We’re living in a technology revolution, letting people connect together around the world; we can communicate more easily with each other and collaborate together on new projects, across time and space.
I’m an optimist where all this is concerned. When I left IBM to study theology it was to try to encourage the equipping of those around me to “do the work of ministry,” as it says in Ephesians 4:12, and it seems to me that some of the technology tools we’re building really make that possible on a huge scale.
The phone company doesn’t tell you what to talk about; you just use the phone and the line and get on with what you want. We’ve begun to see what text messages, emails and social networks can accomplish in the cause of freedom of speech and human rights in countries and elections around the world.
Of course, the dictators don’t like this, whether they’re a totalitarian government or a church hierarchy! Technology can be used to oppress as well as to free, and there’s an argument that George Orwell’s Big Brother is not the ‘telescreen’ fixed to the wall but the laptop or smartphone we carry round and which captures the words we think out loud and the photos we broadcast for the search engines. Mobile phones can be used to plot our location; and the social networks record the links we make with our online friends so a threat to our liberty can come from those we know, not just what we say or do.

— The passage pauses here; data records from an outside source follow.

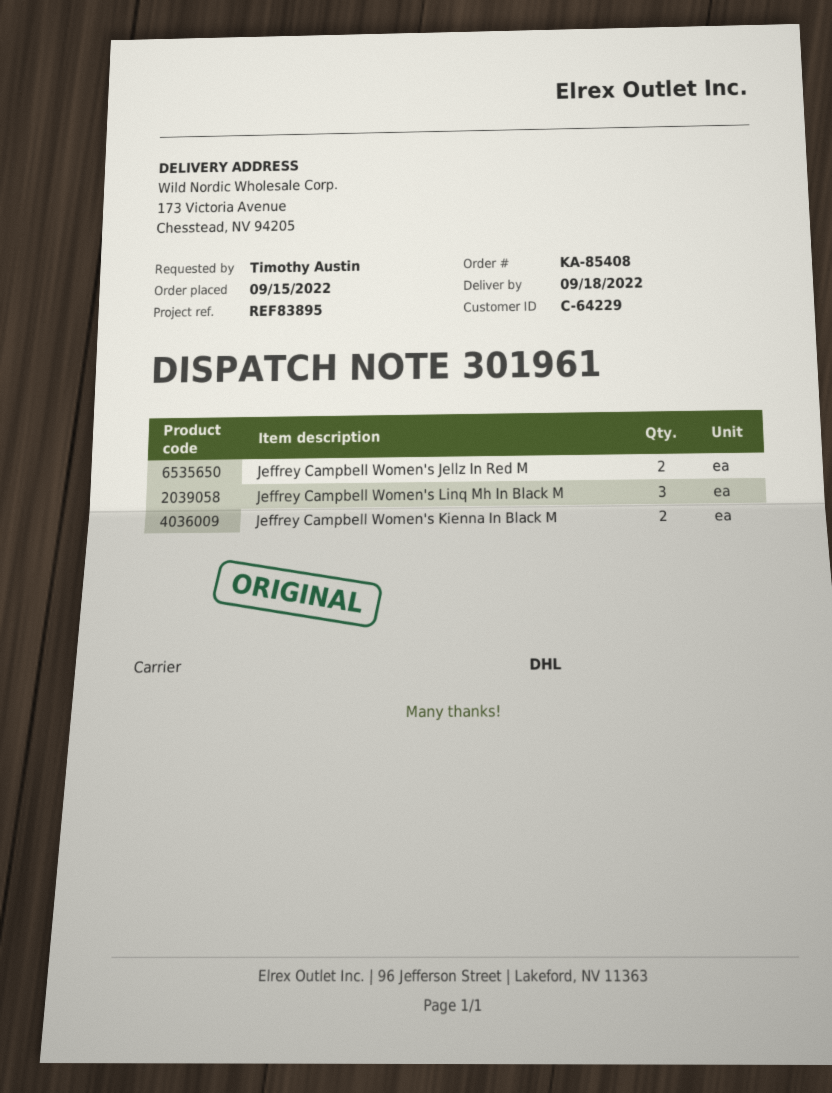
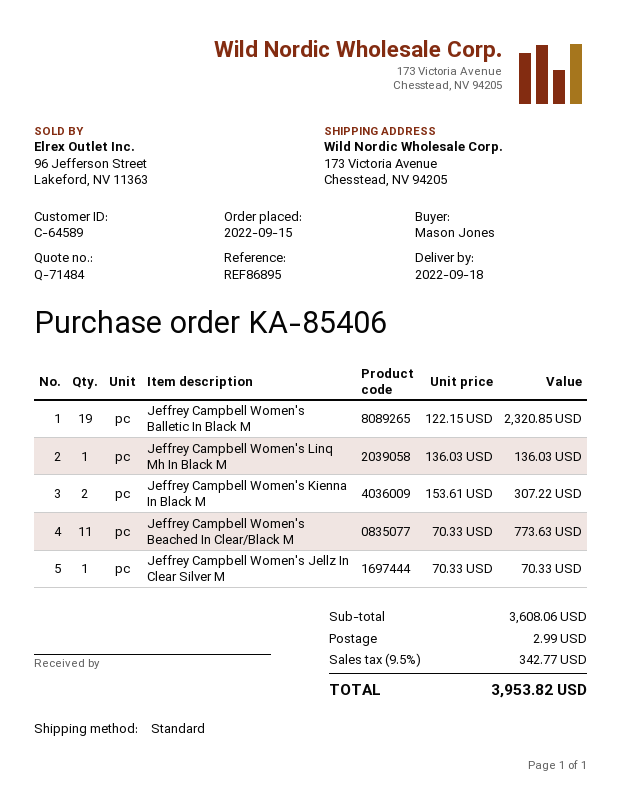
order number: KA-85408 -> KA-85406
customer number: C-64229 -> C-64589
reference: REF83895 -> REF86895
ordered by: Timothy Austin -> Mason Jones
shipping method: DHL -> standard
Jeffrey Campbell Women's Jellz In Red M: 2 -> none
Jeffrey Campbell Women's Linq Mh In Black M: 3 -> 1
Jeffrey Campbell Women's Balletic In Black M: none -> 19
Jeffrey Campbell Women's Beached In Clear/Black M: none -> 11
Jeffrey Campbell Women's Jellz In Clear Silver M: none -> 1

But, as I said, I’m an optimist. In the conflict between light and dark, good and evil, it’s the light that wins! If one part of a vine gets chopped back and pruned, other branches can still flourish and grow, provided they remain connected to the vine.
I believe that technology tools will continue to grow up and, ironically, it was in 1984 that Stewart Brand coined the phrase that “information wants to be free.” If one set of tools gets closed down, another will rise in its place. In The Starfish and the Spider authors Ori Brafman and Rod Beckstrom argued that ‘leaderless’ starfish organizations are taking society and the business world by storm.
It seems to me that the church of Jesus Christ is the original and most successful starfish, based on shared vision and values under the pervasive leadership of the indwelling Holy Spirit. At each stage of church history the church has grown with the use of the available technology, whether street preaching, small group leaders, pulpits and Bibles, radio and television.
Now, though, mobile phones, email and Internet software equip grass roots publishers with the tools for making disciples and we’re poised to see the spread of the good news of the gospel into the farthest reaches of the world. Technology not only tells people about Jesus Christ, but can equip them with tools to live out a faith in relationship with Jesus Christ, finding practical ways to love God and each other.